**YOUR ASSIGNMENT:**
Transcribe the records word for word, leaving nothing out.

**Stored data entries:**
Content starts
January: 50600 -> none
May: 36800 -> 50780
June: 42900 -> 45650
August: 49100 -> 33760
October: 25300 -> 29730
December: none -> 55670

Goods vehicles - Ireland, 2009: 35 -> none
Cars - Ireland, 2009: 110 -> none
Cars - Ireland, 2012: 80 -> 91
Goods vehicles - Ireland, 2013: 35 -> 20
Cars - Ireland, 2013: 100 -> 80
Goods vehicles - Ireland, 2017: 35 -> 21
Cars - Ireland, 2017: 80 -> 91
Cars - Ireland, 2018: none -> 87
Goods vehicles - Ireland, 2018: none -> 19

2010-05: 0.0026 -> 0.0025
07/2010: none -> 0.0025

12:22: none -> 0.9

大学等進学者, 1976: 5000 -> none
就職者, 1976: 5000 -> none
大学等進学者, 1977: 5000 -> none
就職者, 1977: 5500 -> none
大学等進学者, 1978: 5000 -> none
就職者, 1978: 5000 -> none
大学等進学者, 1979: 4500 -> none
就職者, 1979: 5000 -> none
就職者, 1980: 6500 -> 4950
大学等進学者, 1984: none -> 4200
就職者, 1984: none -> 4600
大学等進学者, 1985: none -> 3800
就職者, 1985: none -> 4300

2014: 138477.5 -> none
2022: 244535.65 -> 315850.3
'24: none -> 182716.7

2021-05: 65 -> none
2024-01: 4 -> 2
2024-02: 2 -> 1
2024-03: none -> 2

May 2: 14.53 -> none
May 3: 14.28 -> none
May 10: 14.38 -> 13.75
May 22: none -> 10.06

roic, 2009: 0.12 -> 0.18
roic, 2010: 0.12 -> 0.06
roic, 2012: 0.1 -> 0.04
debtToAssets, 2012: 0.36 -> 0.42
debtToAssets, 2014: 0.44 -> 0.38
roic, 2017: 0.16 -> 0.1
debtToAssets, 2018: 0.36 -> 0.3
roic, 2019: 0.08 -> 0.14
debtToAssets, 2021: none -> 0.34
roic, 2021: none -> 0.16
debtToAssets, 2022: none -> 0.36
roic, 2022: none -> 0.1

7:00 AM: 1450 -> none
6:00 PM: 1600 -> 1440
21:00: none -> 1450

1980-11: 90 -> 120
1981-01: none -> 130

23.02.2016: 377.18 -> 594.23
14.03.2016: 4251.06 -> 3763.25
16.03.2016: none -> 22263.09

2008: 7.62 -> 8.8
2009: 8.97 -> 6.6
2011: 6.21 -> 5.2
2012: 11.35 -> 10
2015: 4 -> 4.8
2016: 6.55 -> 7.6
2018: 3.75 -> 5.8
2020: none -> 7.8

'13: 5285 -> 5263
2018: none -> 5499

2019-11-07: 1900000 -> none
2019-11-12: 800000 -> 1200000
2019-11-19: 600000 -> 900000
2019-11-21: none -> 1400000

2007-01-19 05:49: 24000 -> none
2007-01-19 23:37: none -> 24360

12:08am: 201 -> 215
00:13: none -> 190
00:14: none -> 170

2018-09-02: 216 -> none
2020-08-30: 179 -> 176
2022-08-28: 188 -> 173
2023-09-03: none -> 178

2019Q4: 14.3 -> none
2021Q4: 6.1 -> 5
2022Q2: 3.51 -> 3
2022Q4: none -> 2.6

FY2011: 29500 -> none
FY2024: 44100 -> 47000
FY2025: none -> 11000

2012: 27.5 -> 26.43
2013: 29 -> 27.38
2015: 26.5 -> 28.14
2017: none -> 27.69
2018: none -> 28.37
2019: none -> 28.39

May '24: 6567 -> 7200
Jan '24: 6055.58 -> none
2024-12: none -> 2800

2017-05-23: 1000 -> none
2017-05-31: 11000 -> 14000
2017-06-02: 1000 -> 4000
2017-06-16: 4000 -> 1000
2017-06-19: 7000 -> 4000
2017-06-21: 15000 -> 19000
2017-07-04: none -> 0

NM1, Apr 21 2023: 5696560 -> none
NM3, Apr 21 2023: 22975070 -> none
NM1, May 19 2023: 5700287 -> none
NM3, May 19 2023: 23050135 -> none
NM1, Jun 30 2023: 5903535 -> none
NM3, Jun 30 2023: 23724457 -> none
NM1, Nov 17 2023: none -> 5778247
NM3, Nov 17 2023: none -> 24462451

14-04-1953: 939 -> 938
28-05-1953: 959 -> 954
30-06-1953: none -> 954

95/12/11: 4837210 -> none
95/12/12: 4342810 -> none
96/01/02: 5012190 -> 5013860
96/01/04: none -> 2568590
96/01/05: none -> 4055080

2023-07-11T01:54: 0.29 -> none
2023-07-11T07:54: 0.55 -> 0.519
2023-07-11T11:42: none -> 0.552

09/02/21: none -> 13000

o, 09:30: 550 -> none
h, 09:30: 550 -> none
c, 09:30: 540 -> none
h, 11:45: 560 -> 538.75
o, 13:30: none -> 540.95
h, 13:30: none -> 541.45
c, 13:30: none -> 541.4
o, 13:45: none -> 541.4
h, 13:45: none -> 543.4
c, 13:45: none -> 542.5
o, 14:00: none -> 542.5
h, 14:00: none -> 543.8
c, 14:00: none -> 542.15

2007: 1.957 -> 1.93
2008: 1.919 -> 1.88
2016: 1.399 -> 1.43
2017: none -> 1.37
Content ends
**ANSWER TO THIS TASK:**
January: 50600 -> none
May: 36800 -> 50780
June: 42900 -> 45650
August: 49100 -> 33760
October: 25300 -> 29730
December: none -> 55670

Goods vehicles - Ireland, 2009: 35 -> none
Cars - Ireland, 2009: 110 -> none
Cars - Ireland, 2012: 80 -> 91
Goods vehicles - Ireland, 2013: 35 -> 20
Cars - Ireland, 2013: 100 -> 80
Goods vehicles - Ireland, 2017: 35 -> 21
Cars - Ireland, 2017: 80 -> 91
Cars - Ireland, 2018: none -> 87
Goods vehicles - Ireland, 2018: none -> 19

2010-05: 0.0026 -> 0.0025
07/2010: none -> 0.0025

12:22: none -> 0.9

大学等進学者, 1976: 5000 -> none
就職者, 1976: 5000 -> none
大学等進学者, 1977: 5000 -> none
就職者, 1977: 5500 -> none
大学等進学者, 1978: 5000 -> none
就職者, 1978: 5000 -> none
大学等進学者, 1979: 4500 -> none
就職者, 1979: 5000 -> none
就職者, 1980: 6500 -> 4950
大学等進学者, 1984: none -> 4200
就職者, 1984: none -> 4600
大学等進学者, 1985: none -> 3800
就職者, 1985: none -> 4300

2014: 138477.5 -> none
2022: 244535.65 -> 315850.3
'24: none -> 182716.7

2021-05: 65 -> none
2024-01: 4 -> 2
2024-02: 2 -> 1
2024-03: none -> 2

May 2: 14.53 -> none
May 3: 14.28 -> none
May 10: 14.38 -> 13.75
May 22: none -> 10.06

roic, 2009: 0.12 -> 0.18
roic, 2010: 0.12 -> 0.06
roic, 2012: 0.1 -> 0.04
debtToAssets, 2012: 0.36 -> 0.42
debtToAssets, 2014: 0.44 -> 0.38
roic, 2017: 0.16 -> 0.1
debtToAssets, 2018: 0.36 -> 0.3
roic, 2019: 0.08 -> 0.14
debtToAssets, 2021: none -> 0.34
roic, 2021: none -> 0.16
debtToAssets, 2022: none -> 0.36
roic, 2022: none -> 0.1

7:00 AM: 1450 -> none
6:00 PM: 1600 -> 1440
21:00: none -> 1450

1980-11: 90 -> 120
1981-01: none -> 130

23.02.2016: 377.18 -> 594.23
14.03.2016: 4251.06 -> 3763.25
16.03.2016: none -> 22263.09

2008: 7.62 -> 8.8
2009: 8.97 -> 6.6
2011: 6.21 -> 5.2
2012: 11.35 -> 10
2015: 4 -> 4.8
2016: 6.55 -> 7.6
2018: 3.75 -> 5.8
2020: none -> 7.8

'13: 5285 -> 5263
2018: none -> 5499

2019-11-07: 1900000 -> none
2019-11-12: 800000 -> 1200000
2019-11-19: 600000 -> 900000
2019-11-21: none -> 1400000

2007-01-19 05:49: 24000 -> none
2007-01-19 23:37: none -> 24360

12:08am: 201 -> 215
00:13: none -> 190
00:14: none -> 170

2018-09-02: 216 -> none
2020-08-30: 179 -> 176
2022-08-28: 188 -> 173
2023-09-03: none -> 178

2019Q4: 14.3 -> none
2021Q4: 6.1 -> 5
2022Q2: 3.51 -> 3
2022Q4: none -> 2.6

FY2011: 29500 -> none
FY2024: 44100 -> 47000
FY2025: none -> 11000

2012: 27.5 -> 26.43
2013: 29 -> 27.38
2015: 26.5 -> 28.14
2017: none -> 27.69
2018: none -> 28.37
2019: none -> 28.39

May '24: 6567 -> 7200
Jan '24: 6055.58 -> none
2024-12: none -> 2800

2017-05-23: 1000 -> none
2017-05-31: 11000 -> 14000
2017-06-02: 1000 -> 4000
2017-06-16: 4000 -> 1000
2017-06-19: 7000 -> 4000
2017-06-21: 15000 -> 19000
2017-07-04: none -> 0

NM1, Apr 21 2023: 5696560 -> none
NM3, Apr 21 2023: 22975070 -> none
NM1, May 19 2023: 5700287 -> none
NM3, May 19 2023: 23050135 -> none
NM1, Jun 30 2023: 5903535 -> none
NM3, Jun 30 2023: 23724457 -> none
NM1, Nov 17 2023: none -> 5778247
NM3, Nov 17 2023: none -> 24462451

14-04-1953: 939 -> 938
28-05-1953: 959 -> 954
30-06-1953: none -> 954

95/12/11: 4837210 -> none
95/12/12: 4342810 -> none
96/01/02: 5012190 -> 5013860
96/01/04: none -> 2568590
96/01/05: none -> 4055080

2023-07-11T01:54: 0.29 -> none
2023-07-11T07:54: 0.55 -> 0.519
2023-07-11T11:42: none -> 0.552

09/02/21: none -> 13000

o, 09:30: 550 -> none
h, 09:30: 550 -> none
c, 09:30: 540 -> none
h, 11:45: 560 -> 538.75
o, 13:30: none -> 540.95
h, 13:30: none -> 541.45
c, 13:30: none -> 541.4
o, 13:45: none -> 541.4
h, 13:45: none -> 543.4
c, 13:45: none -> 542.5
o, 14:00: none -> 542.5
h, 14:00: none -> 543.8
c, 14:00: none -> 542.15

2007: 1.957 -> 1.93
2008: 1.919 -> 1.88
2016: 1.399 -> 1.43
2017: none -> 1.37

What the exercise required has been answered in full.